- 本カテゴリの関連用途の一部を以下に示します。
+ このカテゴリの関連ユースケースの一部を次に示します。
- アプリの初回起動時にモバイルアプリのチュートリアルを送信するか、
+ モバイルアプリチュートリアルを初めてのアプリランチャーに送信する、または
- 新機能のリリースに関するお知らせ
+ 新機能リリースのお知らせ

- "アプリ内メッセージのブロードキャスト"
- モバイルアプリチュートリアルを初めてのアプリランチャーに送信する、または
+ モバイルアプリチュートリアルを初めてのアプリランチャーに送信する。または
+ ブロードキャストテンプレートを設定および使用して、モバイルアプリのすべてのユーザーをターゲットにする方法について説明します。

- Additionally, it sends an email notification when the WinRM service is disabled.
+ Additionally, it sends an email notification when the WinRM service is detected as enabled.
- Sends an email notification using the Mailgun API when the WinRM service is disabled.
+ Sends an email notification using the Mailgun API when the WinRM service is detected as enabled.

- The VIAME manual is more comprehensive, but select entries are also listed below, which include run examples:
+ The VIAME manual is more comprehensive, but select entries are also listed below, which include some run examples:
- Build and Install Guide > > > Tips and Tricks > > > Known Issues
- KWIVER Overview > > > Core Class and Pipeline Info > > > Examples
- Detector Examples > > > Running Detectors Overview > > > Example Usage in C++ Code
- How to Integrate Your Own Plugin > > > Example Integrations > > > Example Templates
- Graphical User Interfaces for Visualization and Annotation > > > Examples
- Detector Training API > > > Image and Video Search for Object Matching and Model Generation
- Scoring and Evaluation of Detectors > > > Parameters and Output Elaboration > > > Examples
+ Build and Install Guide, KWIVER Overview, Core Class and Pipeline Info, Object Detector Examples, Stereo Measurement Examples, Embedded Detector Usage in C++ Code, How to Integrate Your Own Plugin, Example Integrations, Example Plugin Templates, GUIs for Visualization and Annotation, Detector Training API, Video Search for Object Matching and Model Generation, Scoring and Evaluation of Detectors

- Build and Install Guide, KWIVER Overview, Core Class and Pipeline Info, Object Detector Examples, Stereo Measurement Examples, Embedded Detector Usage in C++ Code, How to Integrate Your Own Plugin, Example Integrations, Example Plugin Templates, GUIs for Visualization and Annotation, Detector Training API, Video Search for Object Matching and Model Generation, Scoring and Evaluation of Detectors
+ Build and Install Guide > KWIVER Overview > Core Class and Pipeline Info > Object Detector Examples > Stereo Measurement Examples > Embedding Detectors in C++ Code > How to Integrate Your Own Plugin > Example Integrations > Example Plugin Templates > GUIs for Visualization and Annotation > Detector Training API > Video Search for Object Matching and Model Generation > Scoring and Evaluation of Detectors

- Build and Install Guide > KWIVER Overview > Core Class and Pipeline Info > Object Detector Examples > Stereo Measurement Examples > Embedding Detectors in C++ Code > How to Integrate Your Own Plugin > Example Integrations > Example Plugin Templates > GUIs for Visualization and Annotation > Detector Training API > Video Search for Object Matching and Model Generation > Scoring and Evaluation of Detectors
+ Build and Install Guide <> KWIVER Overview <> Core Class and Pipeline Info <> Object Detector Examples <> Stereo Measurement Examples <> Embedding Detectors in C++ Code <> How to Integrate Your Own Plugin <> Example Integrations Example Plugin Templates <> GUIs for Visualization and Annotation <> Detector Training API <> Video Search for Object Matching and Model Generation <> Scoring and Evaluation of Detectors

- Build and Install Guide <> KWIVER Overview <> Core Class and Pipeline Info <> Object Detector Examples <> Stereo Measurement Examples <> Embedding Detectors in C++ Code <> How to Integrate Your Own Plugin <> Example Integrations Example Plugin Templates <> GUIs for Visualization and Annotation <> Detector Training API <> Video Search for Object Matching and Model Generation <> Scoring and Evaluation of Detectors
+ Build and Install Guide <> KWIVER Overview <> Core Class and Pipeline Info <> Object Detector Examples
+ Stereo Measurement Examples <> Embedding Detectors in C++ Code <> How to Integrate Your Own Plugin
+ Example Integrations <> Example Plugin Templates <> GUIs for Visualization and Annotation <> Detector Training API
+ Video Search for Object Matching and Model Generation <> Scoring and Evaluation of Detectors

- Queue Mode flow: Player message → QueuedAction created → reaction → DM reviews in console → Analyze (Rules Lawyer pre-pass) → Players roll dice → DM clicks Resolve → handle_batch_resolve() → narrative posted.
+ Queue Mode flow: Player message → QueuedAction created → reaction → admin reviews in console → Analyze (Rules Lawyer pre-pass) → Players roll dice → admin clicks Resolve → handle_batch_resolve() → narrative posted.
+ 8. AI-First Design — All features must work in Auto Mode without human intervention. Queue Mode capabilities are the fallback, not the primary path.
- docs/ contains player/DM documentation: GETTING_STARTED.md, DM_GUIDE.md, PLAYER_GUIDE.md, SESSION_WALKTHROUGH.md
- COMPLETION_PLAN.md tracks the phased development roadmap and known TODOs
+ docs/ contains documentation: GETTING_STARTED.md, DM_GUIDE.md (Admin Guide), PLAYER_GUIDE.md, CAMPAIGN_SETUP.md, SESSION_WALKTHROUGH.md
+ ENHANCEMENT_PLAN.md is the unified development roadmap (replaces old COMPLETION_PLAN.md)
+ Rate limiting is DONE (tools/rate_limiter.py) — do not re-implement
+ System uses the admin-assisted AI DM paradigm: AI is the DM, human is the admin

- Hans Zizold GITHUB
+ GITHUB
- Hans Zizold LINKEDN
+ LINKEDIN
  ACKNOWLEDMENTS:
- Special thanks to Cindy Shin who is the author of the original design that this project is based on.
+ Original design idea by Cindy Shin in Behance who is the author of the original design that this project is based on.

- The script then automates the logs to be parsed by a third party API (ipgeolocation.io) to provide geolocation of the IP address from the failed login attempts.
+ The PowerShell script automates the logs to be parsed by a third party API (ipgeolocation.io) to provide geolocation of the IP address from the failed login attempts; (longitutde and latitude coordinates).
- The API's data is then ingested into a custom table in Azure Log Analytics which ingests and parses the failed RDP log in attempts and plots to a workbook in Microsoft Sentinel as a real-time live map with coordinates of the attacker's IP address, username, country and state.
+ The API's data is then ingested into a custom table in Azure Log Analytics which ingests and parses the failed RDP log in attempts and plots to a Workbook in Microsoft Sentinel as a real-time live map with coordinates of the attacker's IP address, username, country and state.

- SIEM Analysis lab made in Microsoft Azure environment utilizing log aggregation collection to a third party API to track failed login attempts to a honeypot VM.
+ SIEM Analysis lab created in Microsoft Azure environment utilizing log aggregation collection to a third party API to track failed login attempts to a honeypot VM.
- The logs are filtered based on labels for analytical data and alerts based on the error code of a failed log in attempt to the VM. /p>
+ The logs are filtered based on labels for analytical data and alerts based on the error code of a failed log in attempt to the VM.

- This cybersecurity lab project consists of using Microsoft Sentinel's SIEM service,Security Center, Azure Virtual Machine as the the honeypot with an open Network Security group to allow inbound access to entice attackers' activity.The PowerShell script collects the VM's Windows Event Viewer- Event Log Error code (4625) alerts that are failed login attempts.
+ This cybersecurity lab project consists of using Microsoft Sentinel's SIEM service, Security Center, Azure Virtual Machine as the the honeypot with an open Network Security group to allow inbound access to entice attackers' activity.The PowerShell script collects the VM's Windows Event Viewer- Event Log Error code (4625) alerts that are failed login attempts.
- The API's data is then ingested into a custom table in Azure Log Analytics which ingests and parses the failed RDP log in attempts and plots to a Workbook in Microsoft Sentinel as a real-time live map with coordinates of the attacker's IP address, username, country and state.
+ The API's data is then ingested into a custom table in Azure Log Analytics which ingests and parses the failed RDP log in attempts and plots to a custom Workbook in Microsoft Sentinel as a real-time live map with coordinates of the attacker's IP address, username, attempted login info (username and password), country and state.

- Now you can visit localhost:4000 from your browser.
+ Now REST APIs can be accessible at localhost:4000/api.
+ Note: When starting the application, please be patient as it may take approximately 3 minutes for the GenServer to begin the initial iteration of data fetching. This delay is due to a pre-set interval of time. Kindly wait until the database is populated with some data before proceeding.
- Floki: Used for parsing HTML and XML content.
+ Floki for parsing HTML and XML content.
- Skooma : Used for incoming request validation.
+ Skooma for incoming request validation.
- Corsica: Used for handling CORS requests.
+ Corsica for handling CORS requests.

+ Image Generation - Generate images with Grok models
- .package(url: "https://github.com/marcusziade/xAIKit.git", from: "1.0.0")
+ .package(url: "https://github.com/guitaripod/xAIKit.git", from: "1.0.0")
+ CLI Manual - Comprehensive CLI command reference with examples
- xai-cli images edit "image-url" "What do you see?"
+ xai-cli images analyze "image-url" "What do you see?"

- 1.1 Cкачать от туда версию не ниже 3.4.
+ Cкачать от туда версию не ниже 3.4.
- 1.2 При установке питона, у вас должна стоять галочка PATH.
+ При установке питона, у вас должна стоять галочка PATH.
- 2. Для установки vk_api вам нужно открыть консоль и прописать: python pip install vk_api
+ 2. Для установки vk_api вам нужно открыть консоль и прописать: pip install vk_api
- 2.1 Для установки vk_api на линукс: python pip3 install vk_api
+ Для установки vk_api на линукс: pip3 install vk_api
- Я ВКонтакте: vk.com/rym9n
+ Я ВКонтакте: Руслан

§ TASK REQUIREMENTS
Please transcribe the data above without changes, from its first line to its "- Graphical User" line, and leave out anything past that.

§ TASK ANSWER
- 本カテゴリの関連用途の一部を以下に示します。
+ このカテゴリの関連ユースケースの一部を次に示します。
- アプリの初回起動時にモバイルアプリのチュートリアルを送信するか、
+ モバイルアプリチュートリアルを初めてのアプリランチャーに送信する、または
- 新機能のリリースに関するお知らせ
+ 新機能リリースのお知らせ

- "アプリ内メッセージのブロードキャスト"
- モバイルアプリチュートリアルを初めてのアプリランチャーに送信する、または
+ モバイルアプリチュートリアルを初めてのアプリランチャーに送信する。または
+ ブロードキャストテンプレートを設定および使用して、モバイルアプリのすべてのユーザーをターゲットにする方法について説明します。

- Additionally, it sends an email notification when the WinRM service is disabled.
+ Additionally, it sends an email notification when the WinRM service is detected as enabled.
- Sends an email notification using the Mailgun API when the WinRM service is disabled.
+ Sends an email notification using the Mailgun API when the WinRM service is detected as enabled.

- The VIAME manual is more comprehensive, but select entries are also listed below, which include run examples:
+ The VIAME manual is more comprehensive, but select entries are also listed below, which include some run examples:
- Build and Install Guide > > > Tips and Tricks > > > Known Issues
- KWIVER Overview > > > Core Class and Pipeline Info > > > Examples
- Detector Examples > > > Running Detectors Overview > > > Example Usage in C++ Code
- How to Integrate Your Own Plugin > > > Example Integrations > > > Example Templates
- Graphical User Interfaces for Visualization and Annotation > > > Examples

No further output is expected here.